◆ Work item:
Copy the listing below exactly, but skip the pictures.
◆ ◆ ◆ ◆ ◆ ◆ ◆
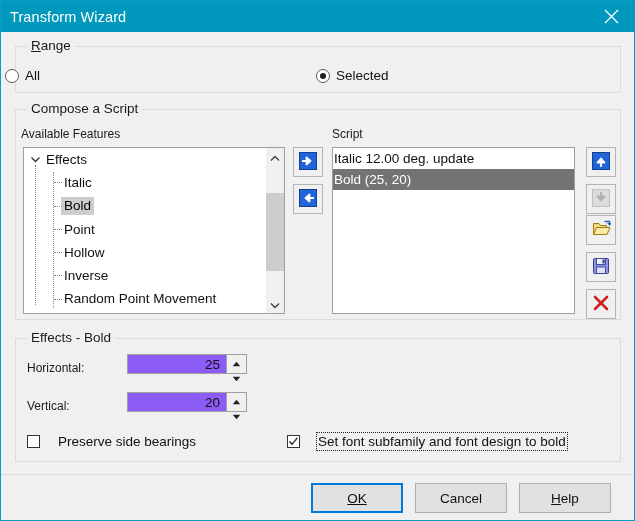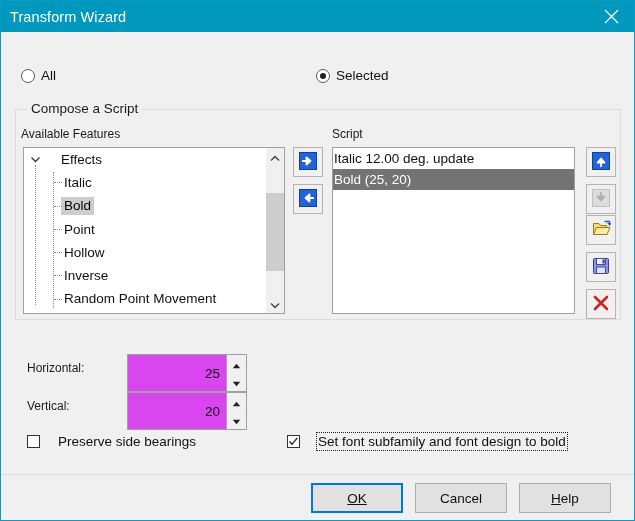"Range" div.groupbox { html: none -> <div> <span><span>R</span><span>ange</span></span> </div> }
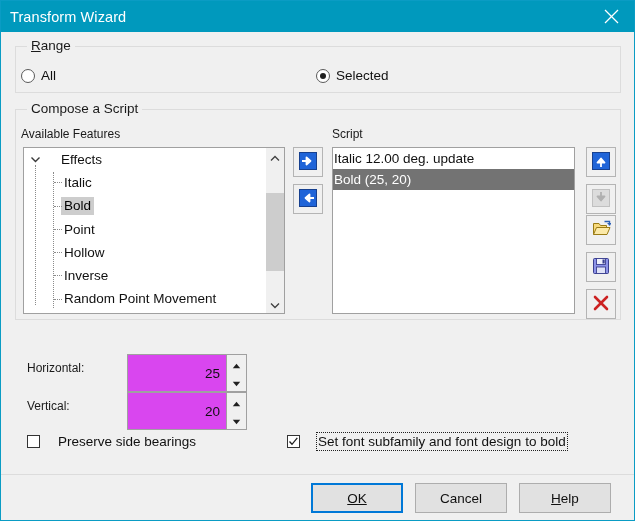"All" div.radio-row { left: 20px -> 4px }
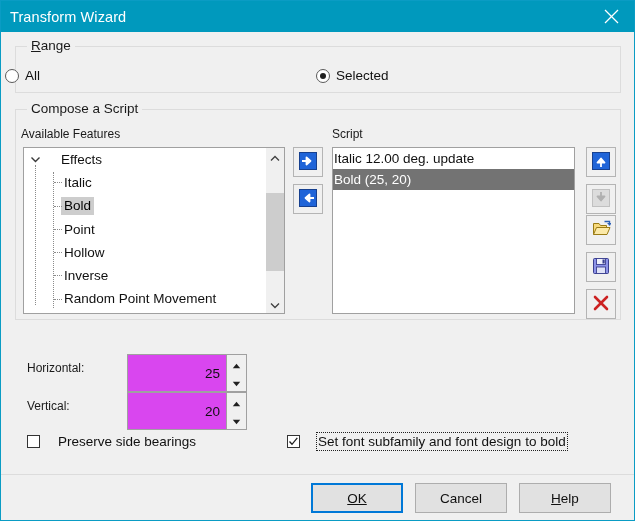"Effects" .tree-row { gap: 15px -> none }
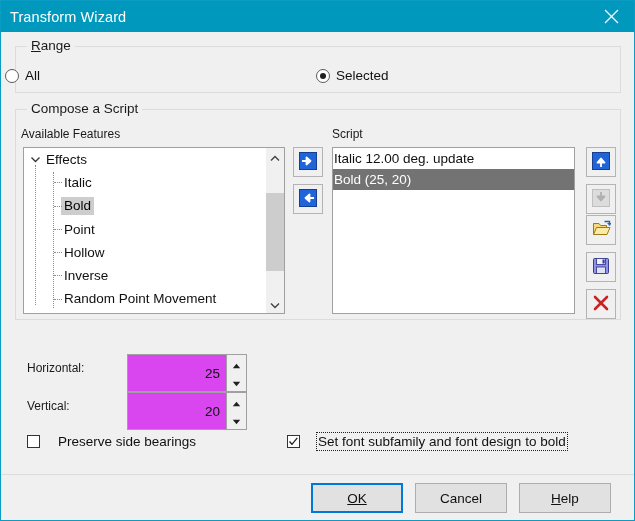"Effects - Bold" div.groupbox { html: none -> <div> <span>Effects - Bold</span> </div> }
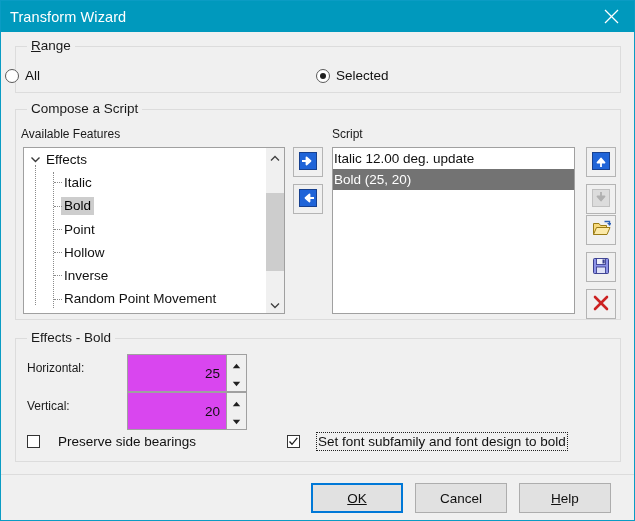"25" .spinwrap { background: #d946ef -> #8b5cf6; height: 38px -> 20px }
◆ ◆ ◆ ◆ ◆ ◆ ◆
◆ Solution for this problem:
"Range" div.groupbox { html: none -> <div> <span><span>R</span><span>ange</span></span> </div> }
"All" div.radio-row { left: 20px -> 4px }
"Effects" .tree-row { gap: 15px -> none }
"Effects - Bold" div.groupbox { html: none -> <div> <span>Effects - Bold</span> </div> }
"25" .spinwrap { background: #d946ef -> #8b5cf6; height: 38px -> 20px }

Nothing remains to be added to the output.